Implications for Therapeutic Goods Organisations

Adherence to the TGA Compliance Principles 2026 and 2027 is essential for all stakeholders in the therapeutic goods sector. Manufacturers, laboratories, and biotechnology companies must evaluate and reinforce internal systems, implement robust quality and compliance programs, and ensure personnel are trained to meet regulatory expectations. By aligning with these principles, organisations reduce the likelihood of enforcement actions, enhance operational efficiency, and demonstrate a commitment to public safety.
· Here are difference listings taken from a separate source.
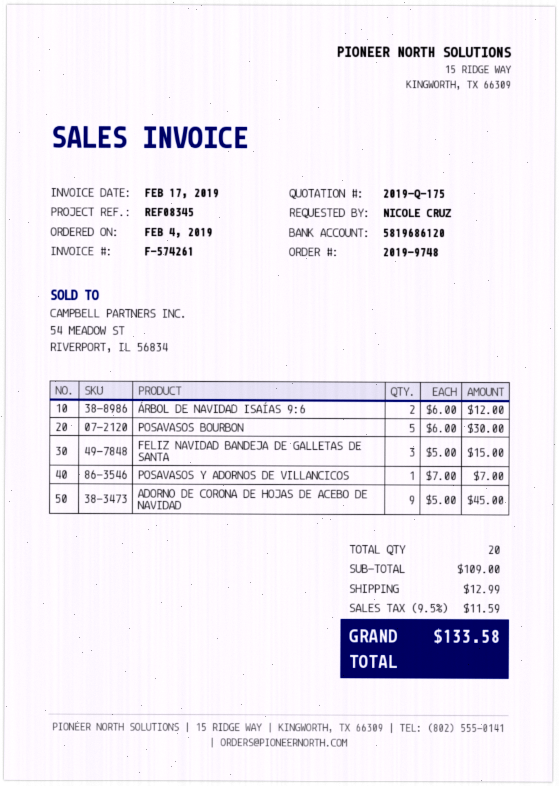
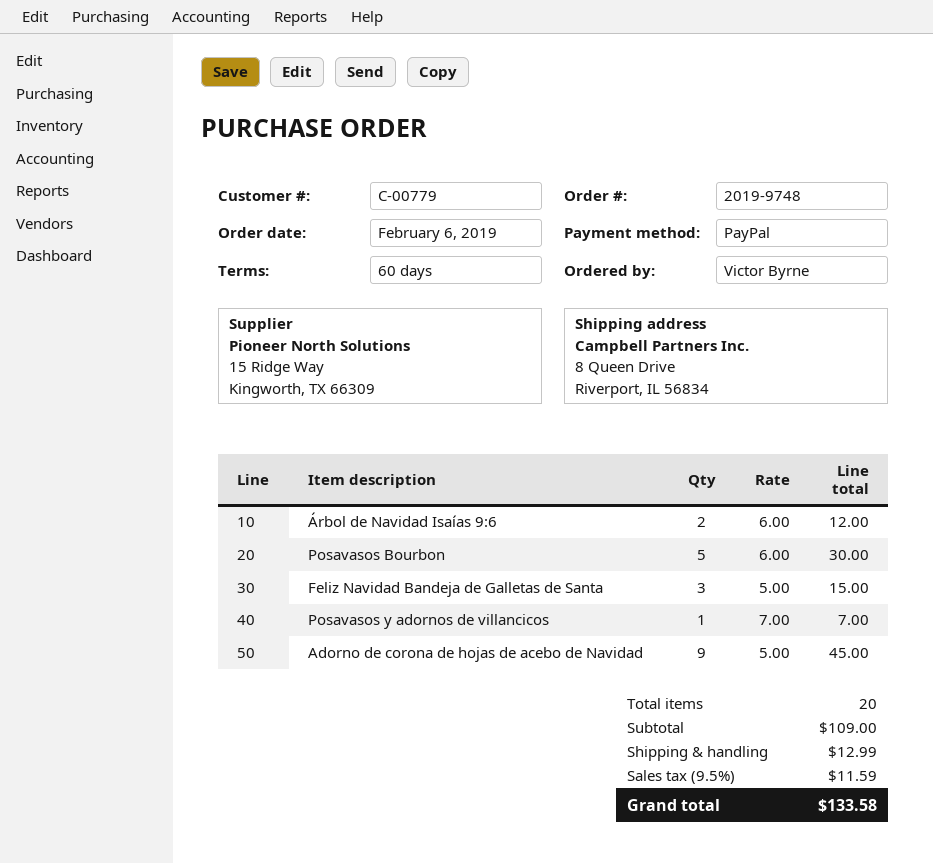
order date: 2019-02-04 -> 2019-02-06
ordered by: NICOLE CRUZ -> Victor Byrne

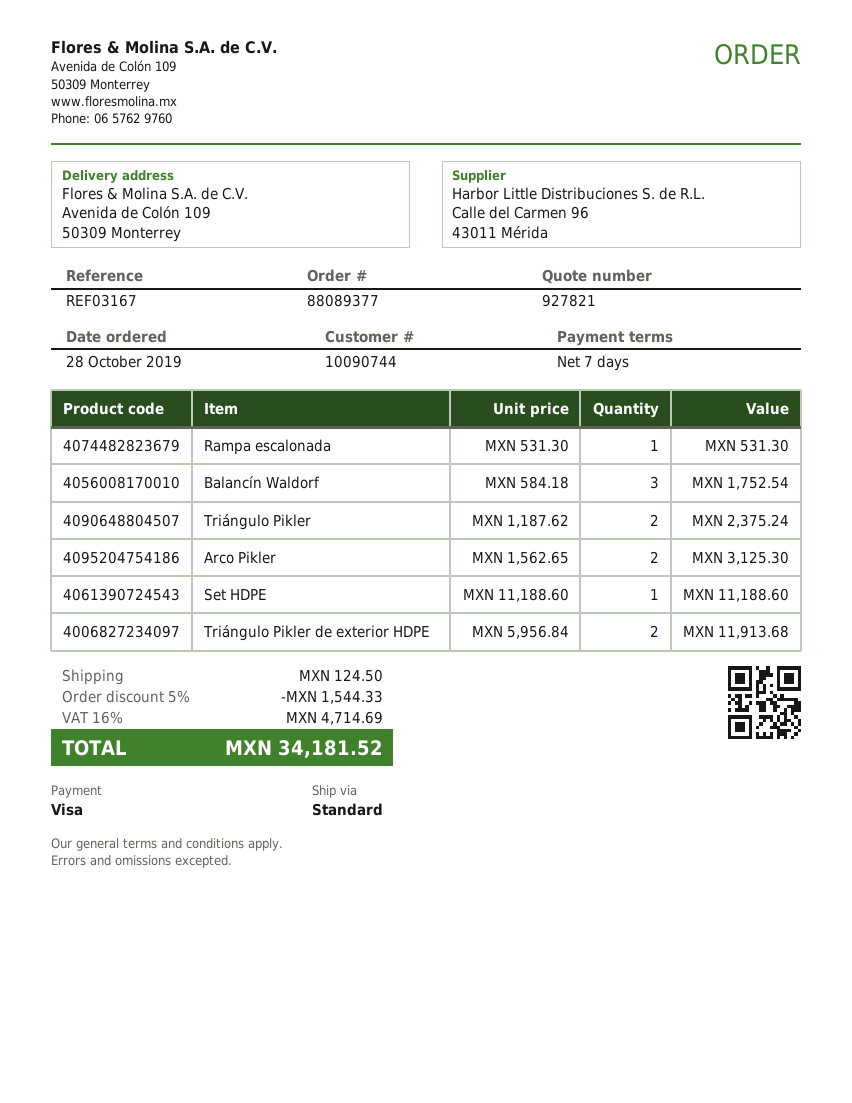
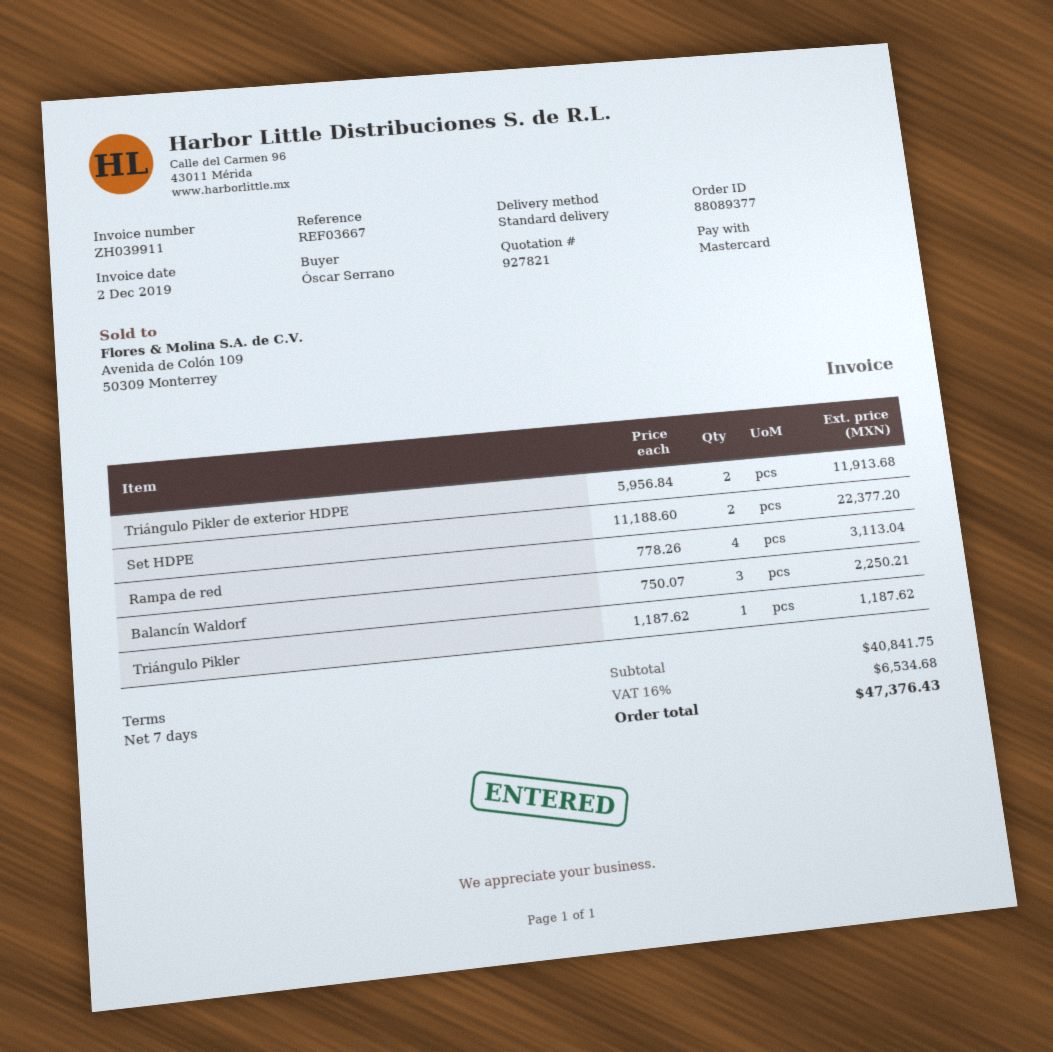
reference: REF03167 -> REF03667
payment method: Visa -> Mastercard
Rampa escalonada: 1 x 531.30 = 531.30 -> none
Balancín Waldorf: 3 x 584.18 = 1752.54 -> 3 x 750.07 = 2250.21
Triángulo Pikler: 2 x 1187.62 = 2375.24 -> 1 x 1187.62 = 1187.62
Arco Pikler: 2 x 1562.65 = 3125.30 -> none
Set HDPE: 1 x 11188.60 = 11188.60 -> 2 x 11188.60 = 22377.20
Rampa de red: none -> 4 x 778.26 = 3113.04
discount: 5% = 1544.33 -> none
shipping: 124.50 -> none
tax: 16% = 4714.69 -> 16% = 6534.68
total: 34181.52 -> 47376.43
Quality Systems Now supports organisations in navigating these compliance obligations, providing expertise in GxP systems, regulatory audits, risk assessments, and training programs. Our services help ensure that therapeutic goods operations meet TGA expectations and sustain compliance through systematic, science-based approaches.

Conclusion

The TGA Compliance Principles 2026 and 2027 provide a structured, risk-based framework for monitoring, enforcing, and supporting compliance with the Therapeutic Goods Act 1989. By implementing risk-based oversight, engaging proactively with regulators, maintaining transparency, demonstrating accountability, and ensuring readiness for consistent enforcement, organisations can effectively manage compliance obligations.

Therapeutic goods manufacturers, testing laboratories, and biotechnology companies benefit from aligning operations with these principles through improved quality systems, risk management, and regulatory preparedness. Quality Systems Now provides the expertise required to implement these principles effectively, helping organisations meet regulatory expectations, protect public health, and sustain operational excellence in Australia’s highly regulated therapeutic goods sector.